Tuesday, September 02, 2008

Abinitio Glossary

AB INITIO GLOSSARY

Ad-hoc Multifile: A parallel dataset created by naming a set of serial files as its partitions. These partitions can be named by explicitly listing the serial files, or by using a shell expression that expands at runtime to a list of serial files.

Co>Operating System: The Co>Operating System is core software that unites a network of computing resources-CPUs, storage disks, programs, datasets-into a production-quality data processing system with scalable performance and mainframe reliability. The Co>Operating System is layered on top of the native operating systems of a collection of servers. It provides a distributed model for process execution, file management, process monitoring, checkpointing, and debugging.

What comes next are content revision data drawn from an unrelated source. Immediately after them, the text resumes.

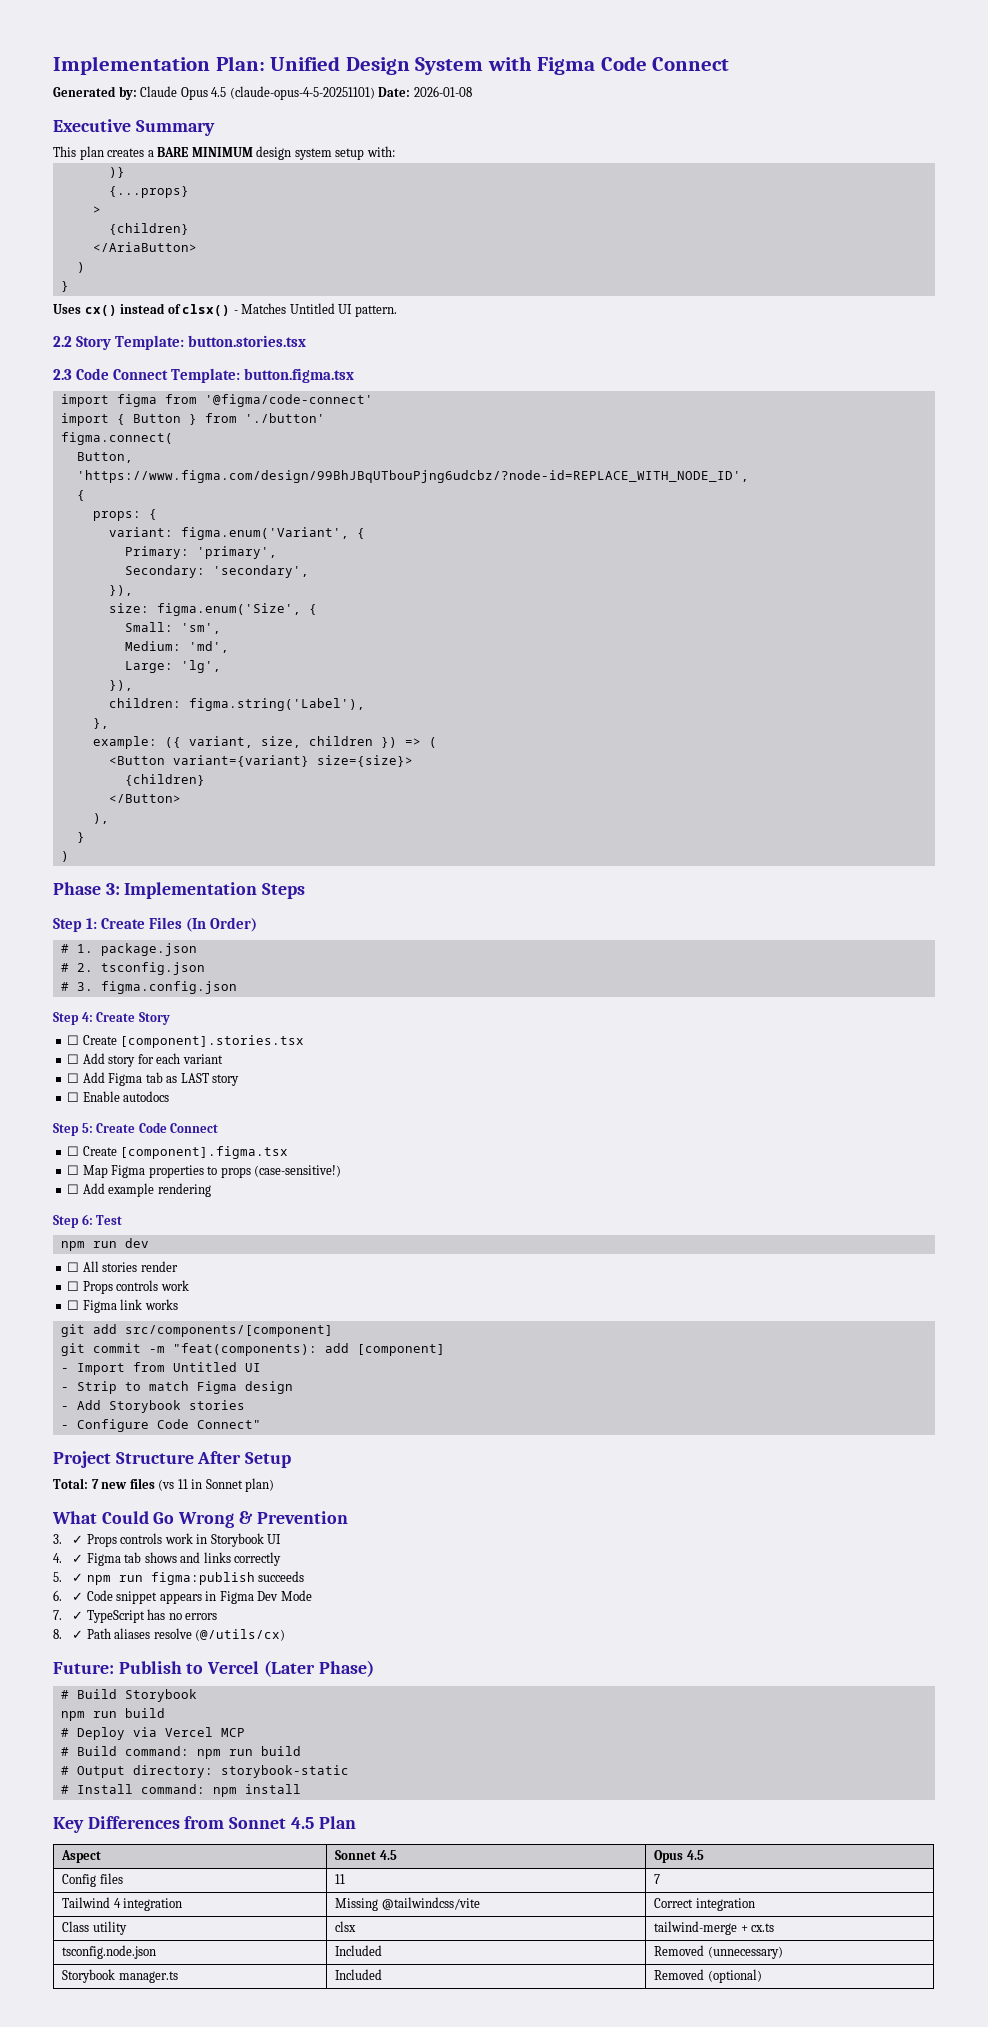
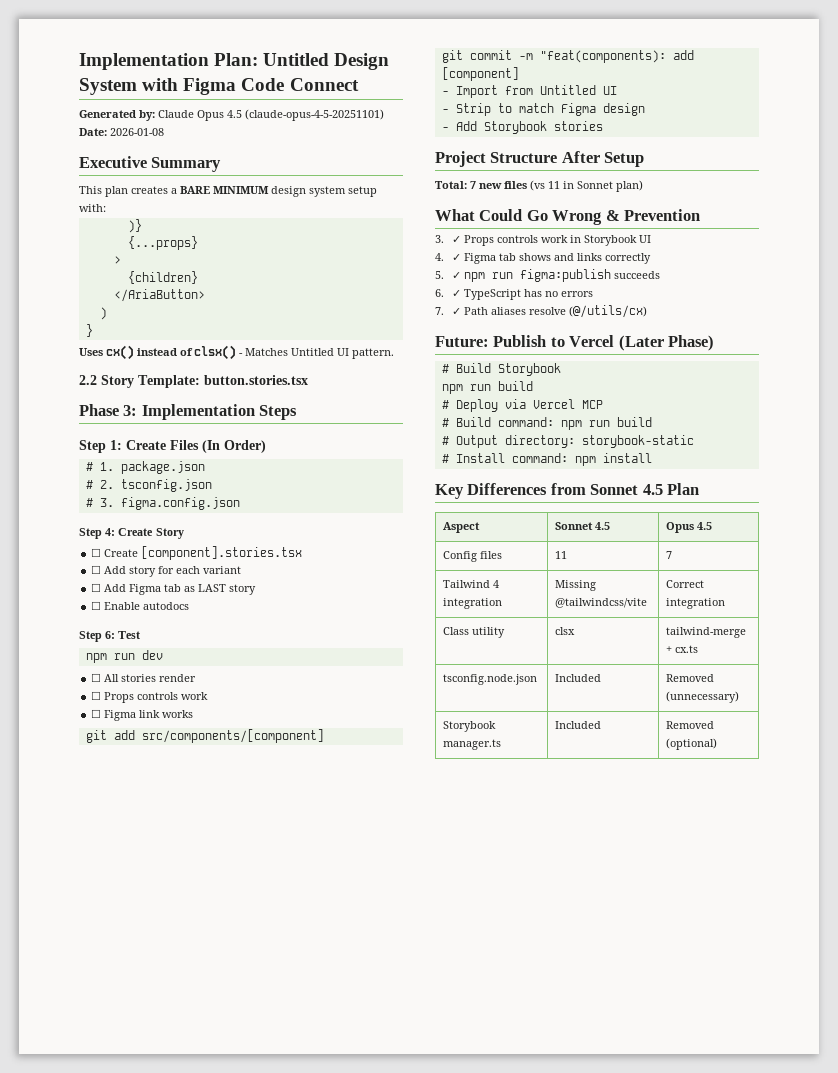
- Implementation Plan: Unified Design System with Figma Code Connect
+ Implementation Plan: Untitled Design System with Figma Code Connect
- 2.3 Code Connect Template: button.figma.tsx
- import figma from '@figma/code-connect'
- import { Button } from './button'
- figma.connect(
- Button,
- 'https://www.figma.com/design/99BhJBqUTbouPjng6udcbz/?node-id=REPLACE_WITH_NODE_ID',
- {
- props: {
- variant: figma.enum('Variant', {
- Primary: 'primary',
- Secondary: 'secondary',
- }),
- size: figma.enum('Size', {
- Small: 'sm',
- Medium: 'md',
- Large: 'lg',
- }),
- children: figma.string('Label'),
- },
- example: ({ variant, size, children }) => (
- <Button variant={variant} size={size}>
- {children}
- </Button>
- ),
- }
- )
- Step 5: Create Code Connect
- ☐ Create [component].figma.tsx
- ☐ Map Figma properties to props (case-sensitive!)
- ☐ Add example rendering
- - Configure Code Connect"
- 6. ✓ Code snippet appears in Figma Dev Mode
- 7. ✓ TypeScript has no errors
+ 6. ✓ TypeScript has no errors
- 8. ✓ Path aliases resolve (@/utils/cx)
+ 7. ✓ Path aliases resolve (@/utils/cx)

Component parallelism: A graph with multiple processes running simultaneously on separate data uses component parallelism.

Checkpoint is a phase that acts as an intermediate stopping point in a graph to safeguard against failures. By assigning phases with checkpoints to a graph, you can recover completed stages of the graph if failure occurs.

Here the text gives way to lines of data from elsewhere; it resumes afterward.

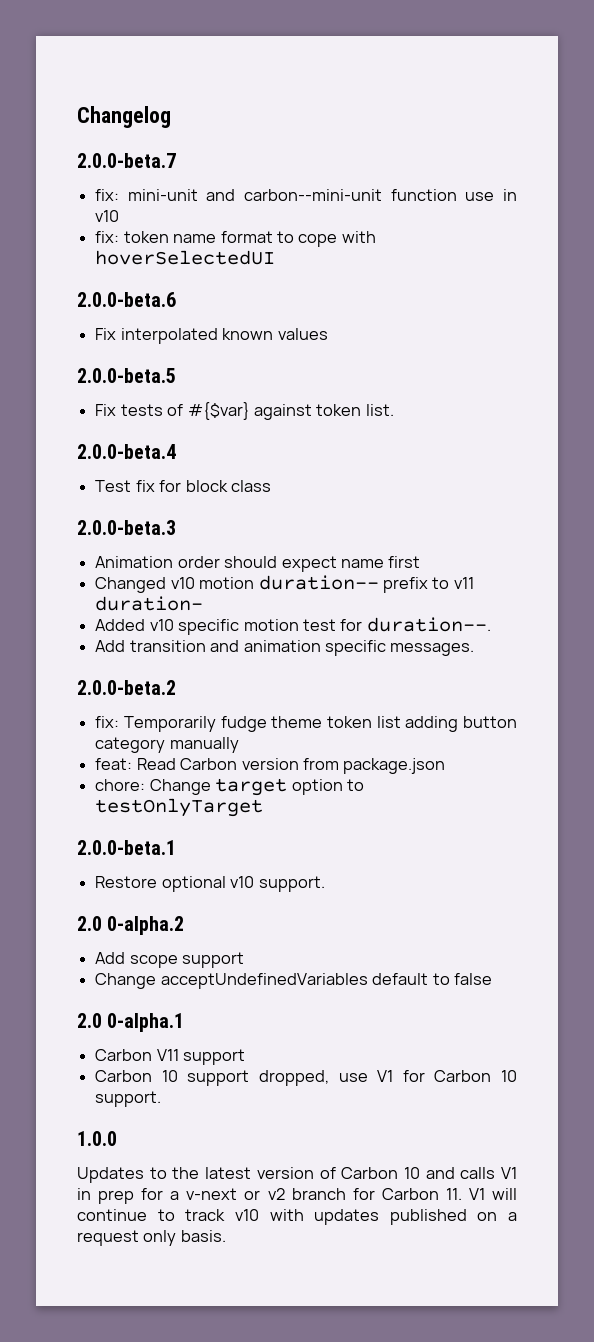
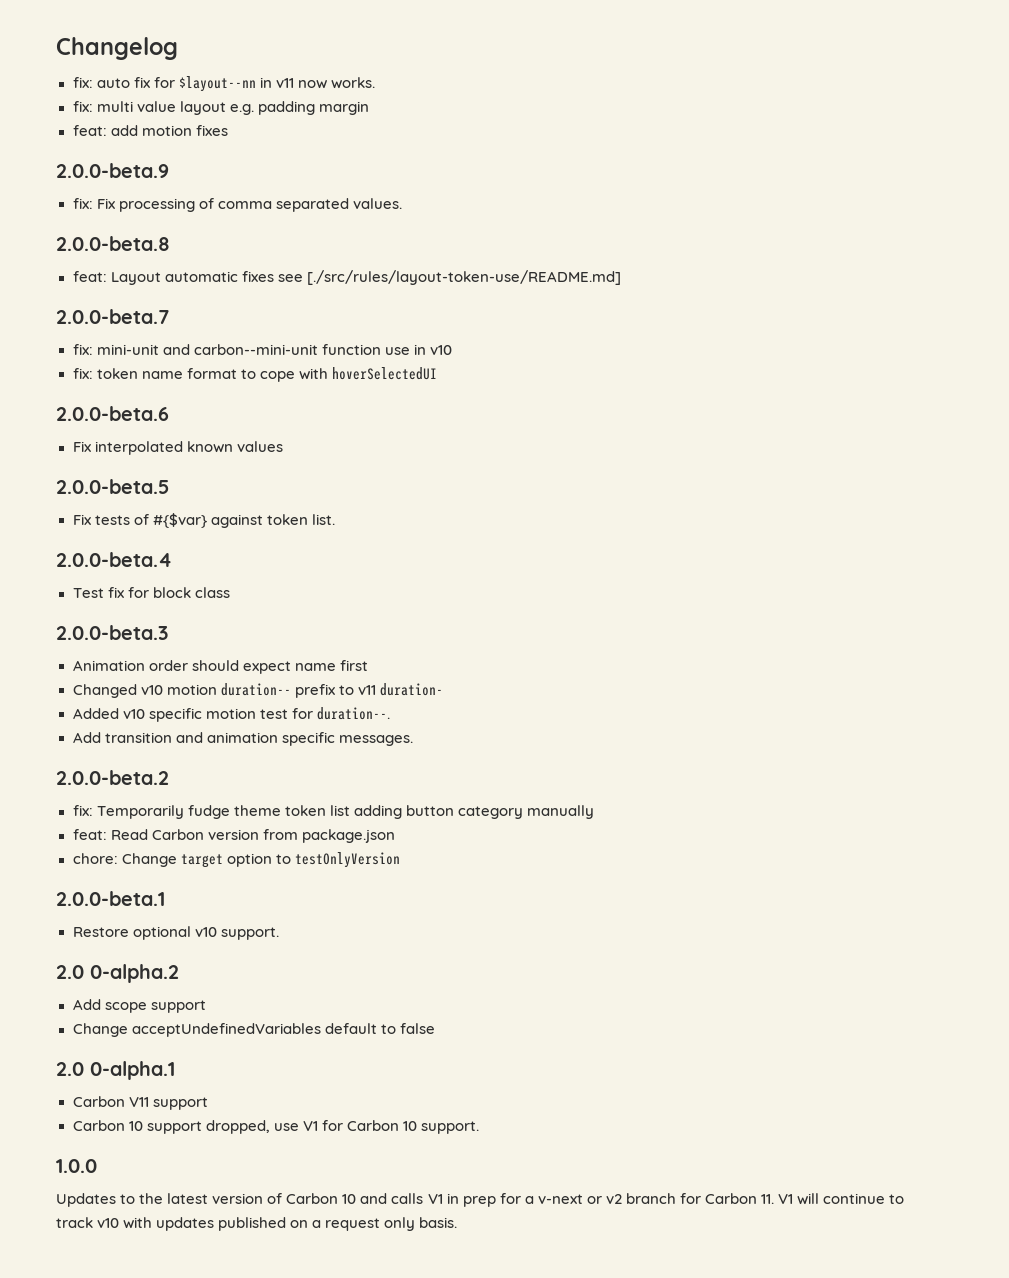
+ fix: auto fix for $layout--nn in v11 now works.
+ fix: multi value layout e.g. padding margin
+ feat: add motion fixes
+ 2.0.0-beta.9
+ fix: Fix processing of comma separated values.
+ 2.0.0-beta.8
+ feat: Layout automatic fixes see [./src/rules/layout-token-use/README.md]
- chore: Change target option to testOnlyTarget
+ chore: Change target option to testOnlyVersion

Control partition is the file in a multifile that contains the locations (URLs) of the multfile's data partitions.

Data parallelism: A graph that deals with data divided into segments and operates on each segment simultaneously uses data parallelism. Nearly all commercial data processing tasks can use data parallelism. To support this form of parallelism, Ab Initio provides Partition components to segment data, and Departition components to merge segmented data back together.

Deadlock occurs when a program cannot progress. It depends on the patterns of the data and typically occurs in graphs with data flows that split and then join.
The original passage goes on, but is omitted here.